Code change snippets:
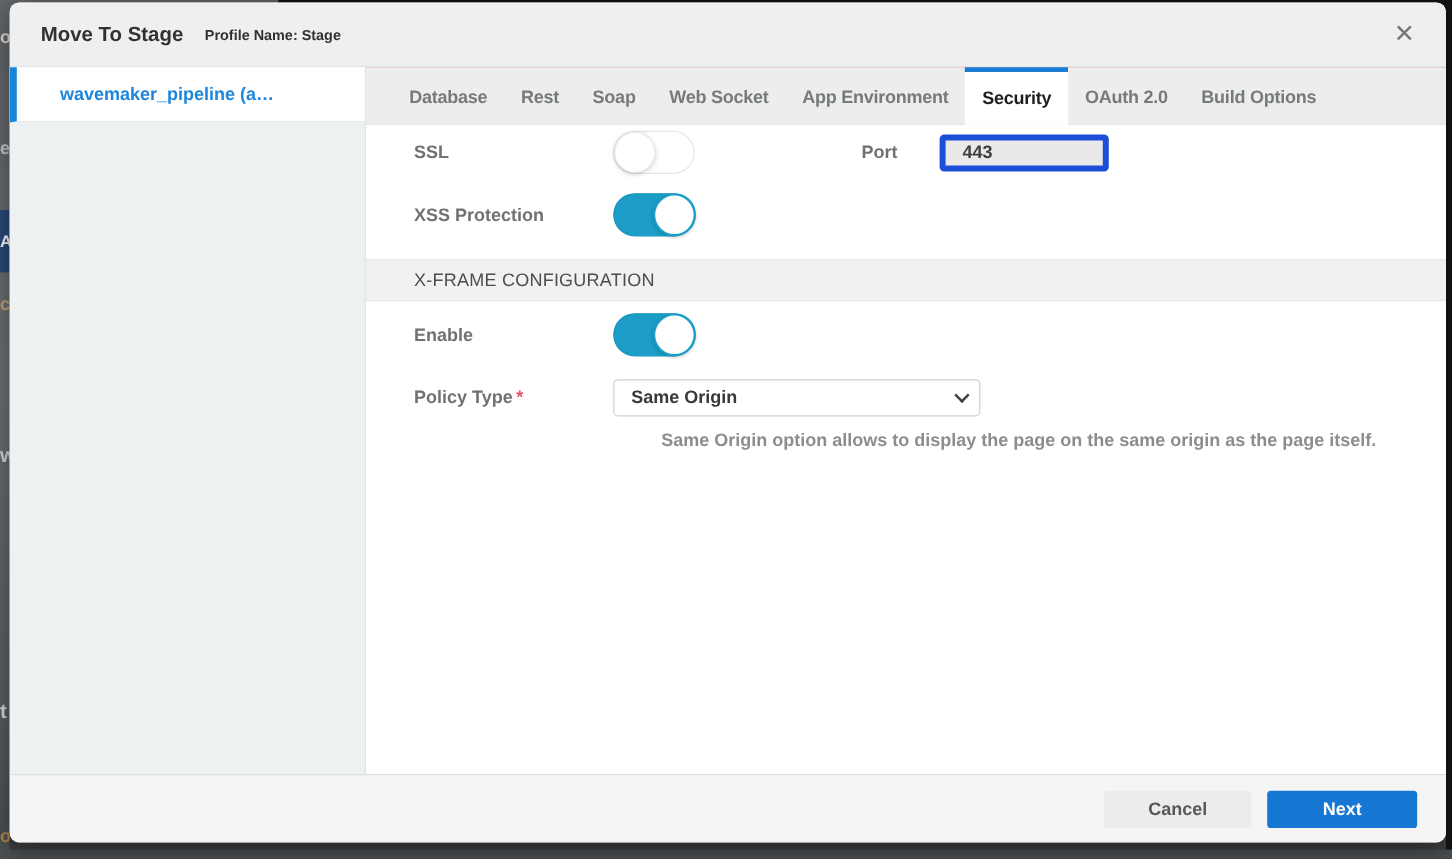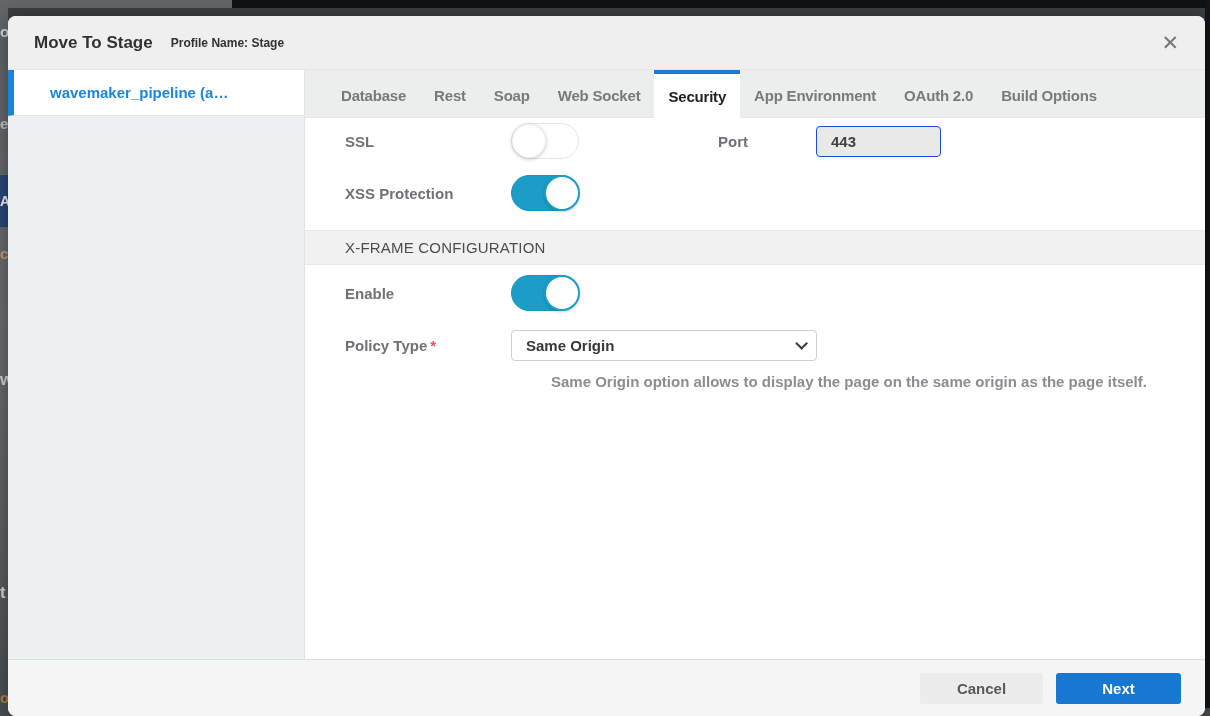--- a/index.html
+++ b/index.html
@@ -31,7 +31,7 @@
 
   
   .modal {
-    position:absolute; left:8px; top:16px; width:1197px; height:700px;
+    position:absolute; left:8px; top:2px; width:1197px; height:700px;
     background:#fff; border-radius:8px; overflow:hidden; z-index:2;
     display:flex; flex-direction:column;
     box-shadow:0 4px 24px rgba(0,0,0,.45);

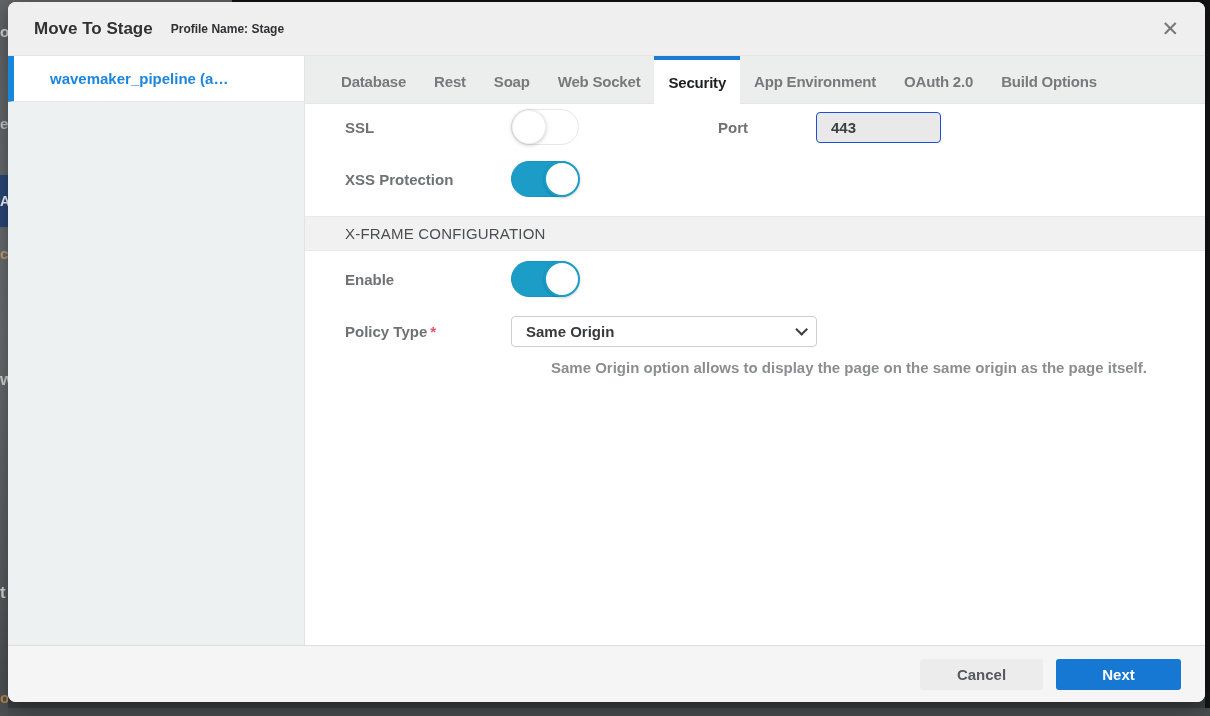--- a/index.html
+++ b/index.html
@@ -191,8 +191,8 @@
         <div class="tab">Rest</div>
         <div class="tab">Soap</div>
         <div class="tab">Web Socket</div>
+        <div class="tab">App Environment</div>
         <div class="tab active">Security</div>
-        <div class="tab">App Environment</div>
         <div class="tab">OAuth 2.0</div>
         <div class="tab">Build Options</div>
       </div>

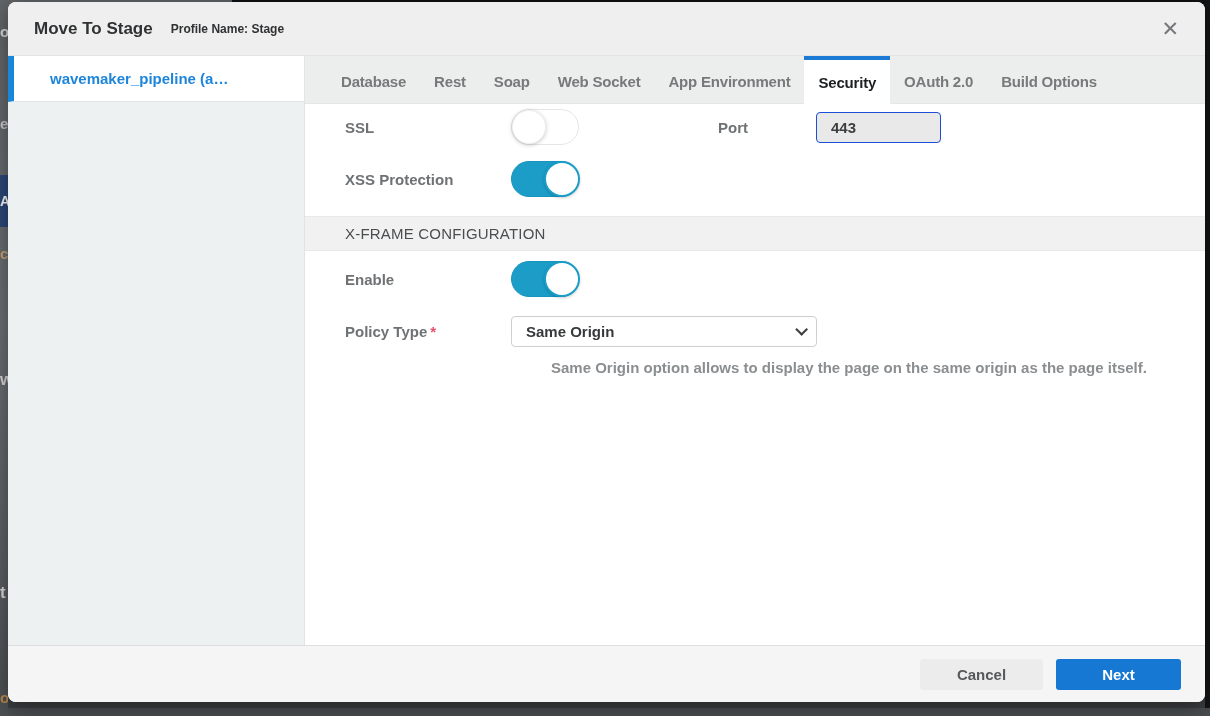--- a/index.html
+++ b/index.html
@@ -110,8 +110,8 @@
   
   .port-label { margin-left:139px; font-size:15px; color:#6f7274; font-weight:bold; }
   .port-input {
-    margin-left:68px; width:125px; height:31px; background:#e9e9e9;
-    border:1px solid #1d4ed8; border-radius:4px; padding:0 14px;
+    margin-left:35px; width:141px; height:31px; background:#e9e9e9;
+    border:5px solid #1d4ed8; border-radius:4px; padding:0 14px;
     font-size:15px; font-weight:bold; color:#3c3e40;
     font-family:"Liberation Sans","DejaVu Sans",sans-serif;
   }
==
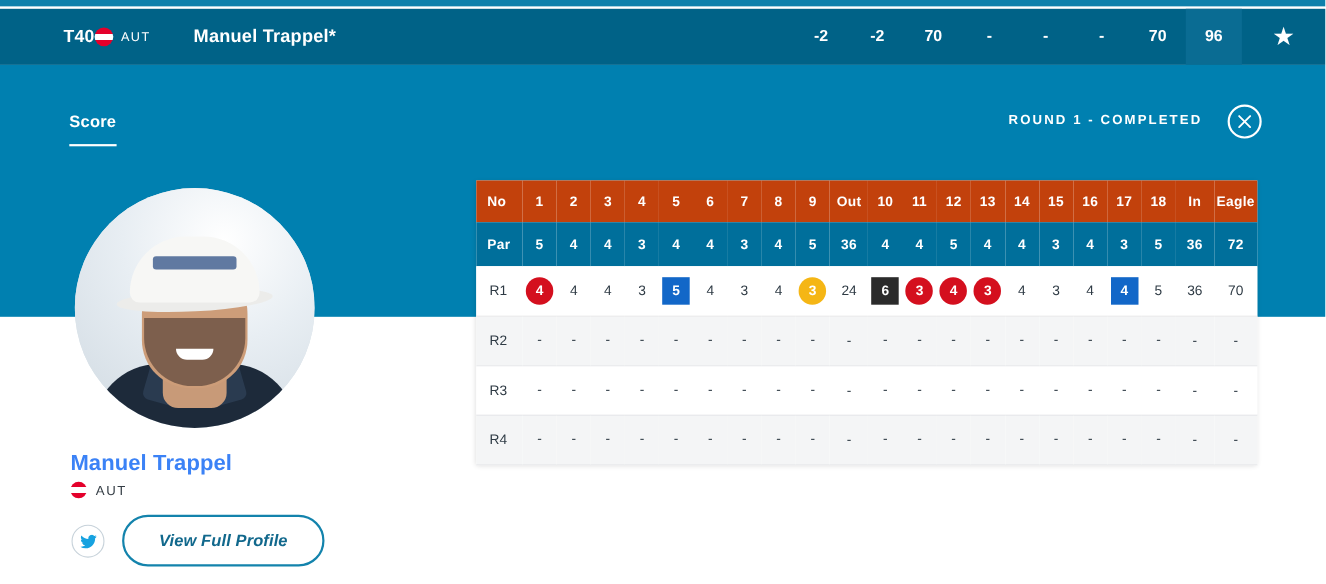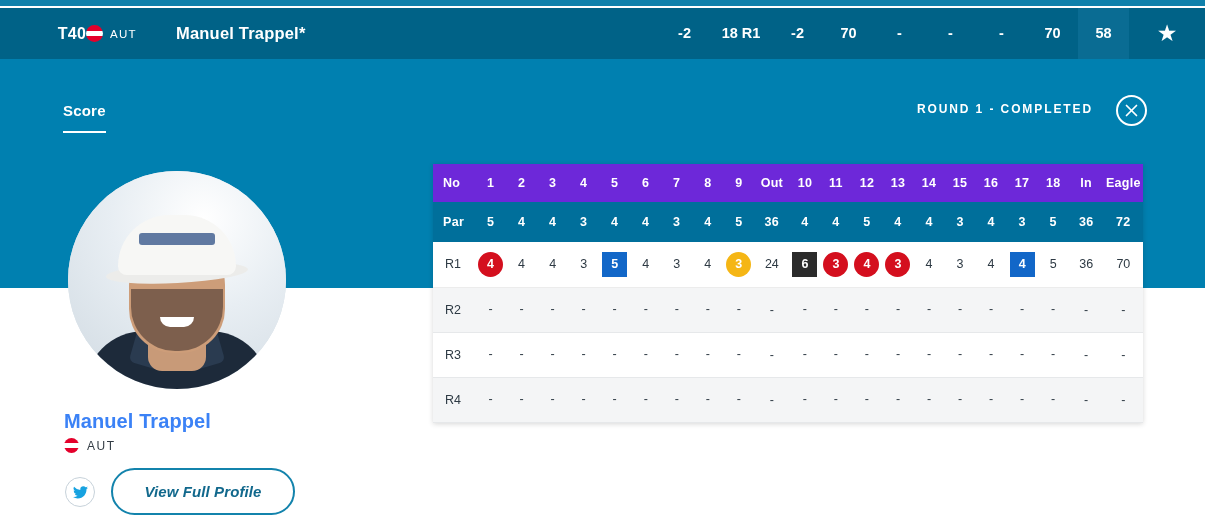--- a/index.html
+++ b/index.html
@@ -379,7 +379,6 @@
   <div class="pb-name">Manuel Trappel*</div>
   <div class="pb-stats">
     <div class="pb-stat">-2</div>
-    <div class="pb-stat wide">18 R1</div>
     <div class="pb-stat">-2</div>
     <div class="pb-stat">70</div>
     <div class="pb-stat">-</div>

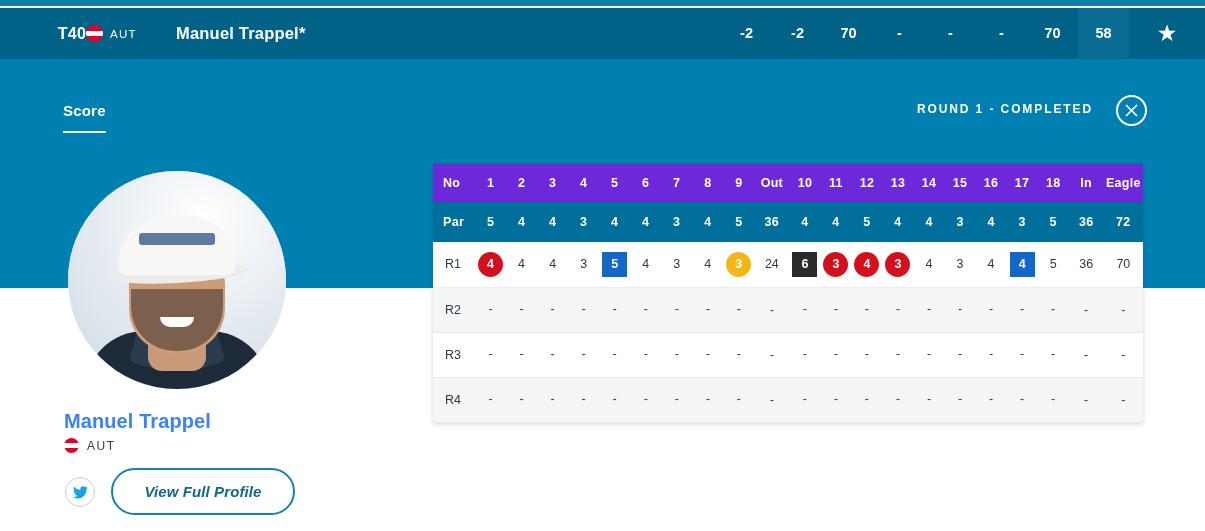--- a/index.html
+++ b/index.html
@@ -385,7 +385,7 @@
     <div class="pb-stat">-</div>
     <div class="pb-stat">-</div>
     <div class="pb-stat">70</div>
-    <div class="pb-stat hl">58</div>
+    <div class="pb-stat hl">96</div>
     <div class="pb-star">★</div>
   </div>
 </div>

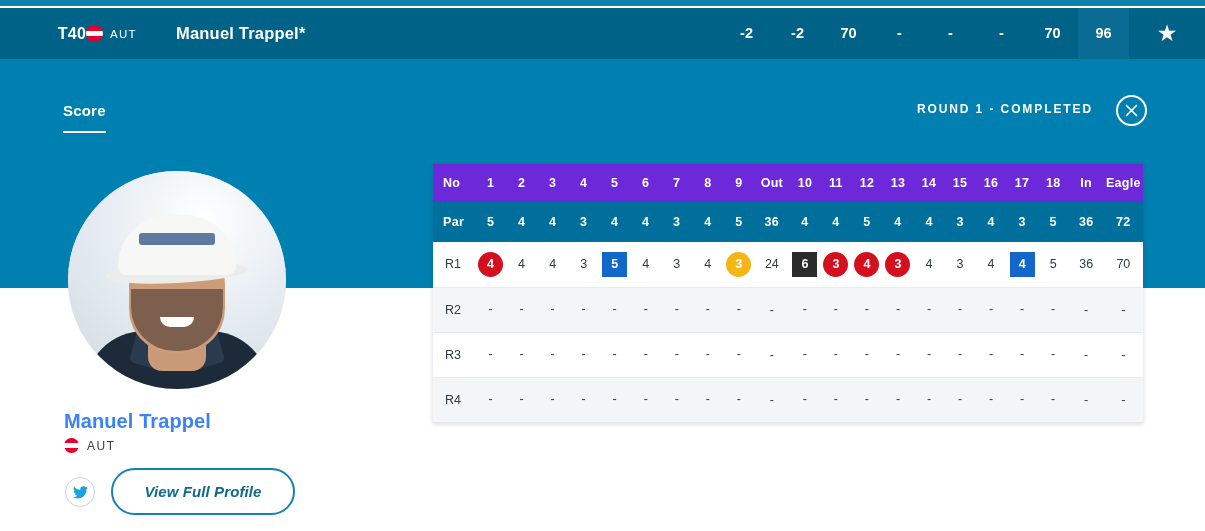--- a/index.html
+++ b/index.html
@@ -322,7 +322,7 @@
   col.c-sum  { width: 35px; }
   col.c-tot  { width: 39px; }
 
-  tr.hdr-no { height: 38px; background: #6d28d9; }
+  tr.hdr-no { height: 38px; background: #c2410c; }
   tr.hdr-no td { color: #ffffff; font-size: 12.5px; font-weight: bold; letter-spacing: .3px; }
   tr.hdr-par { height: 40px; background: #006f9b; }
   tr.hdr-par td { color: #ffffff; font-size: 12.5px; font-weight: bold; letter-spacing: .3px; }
* * *
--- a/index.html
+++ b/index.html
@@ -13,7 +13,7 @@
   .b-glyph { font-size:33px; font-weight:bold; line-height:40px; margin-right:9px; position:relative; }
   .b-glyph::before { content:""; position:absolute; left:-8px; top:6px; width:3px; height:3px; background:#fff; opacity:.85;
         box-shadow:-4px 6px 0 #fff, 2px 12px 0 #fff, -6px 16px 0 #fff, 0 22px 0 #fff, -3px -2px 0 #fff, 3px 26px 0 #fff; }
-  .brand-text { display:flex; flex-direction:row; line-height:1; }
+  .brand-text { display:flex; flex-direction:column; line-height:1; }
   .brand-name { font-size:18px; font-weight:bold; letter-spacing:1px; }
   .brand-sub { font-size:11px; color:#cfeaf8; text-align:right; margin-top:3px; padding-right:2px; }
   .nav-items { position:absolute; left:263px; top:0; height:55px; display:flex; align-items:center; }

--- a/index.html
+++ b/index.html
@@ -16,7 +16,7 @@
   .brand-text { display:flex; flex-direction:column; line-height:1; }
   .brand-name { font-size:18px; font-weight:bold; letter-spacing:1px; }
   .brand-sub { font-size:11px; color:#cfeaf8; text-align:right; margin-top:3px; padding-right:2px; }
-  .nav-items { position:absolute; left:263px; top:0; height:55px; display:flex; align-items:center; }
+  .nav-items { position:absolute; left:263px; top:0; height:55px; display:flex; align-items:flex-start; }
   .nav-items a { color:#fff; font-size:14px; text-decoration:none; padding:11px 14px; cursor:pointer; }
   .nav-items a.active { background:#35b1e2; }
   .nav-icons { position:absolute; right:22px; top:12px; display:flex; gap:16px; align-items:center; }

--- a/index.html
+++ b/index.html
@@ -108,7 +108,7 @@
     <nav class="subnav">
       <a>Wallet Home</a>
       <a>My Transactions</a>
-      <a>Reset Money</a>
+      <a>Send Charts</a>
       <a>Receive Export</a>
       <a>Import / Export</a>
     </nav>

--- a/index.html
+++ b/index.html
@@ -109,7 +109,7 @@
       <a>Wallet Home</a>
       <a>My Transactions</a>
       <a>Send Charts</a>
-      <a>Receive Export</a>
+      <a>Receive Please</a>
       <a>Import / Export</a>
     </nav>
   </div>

### EXERCISE BRIEF
Copy, exactly and only, the lines above that begin with the one containing "-110,8 +110,8 @@" and finish with the one containing "border:5px solid #1d4ed8; border-radius:4px; padding:0 14px;".

### FINAL ANSWER
@@ -110,8 +110,8 @@
   
   .port-label { margin-left:139px; font-size:15px; color:#6f7274; font-weight:bold; }
   .port-input {
-    margin-left:68px; width:125px; height:31px; background:#e9e9e9;
-    border:1px solid #1d4ed8; border-radius:4px; padding:0 14px;
+    margin-left:35px; width:141px; height:31px; background:#e9e9e9;
+    border:5px solid #1d4ed8; border-radius:4px; padding:0 14px;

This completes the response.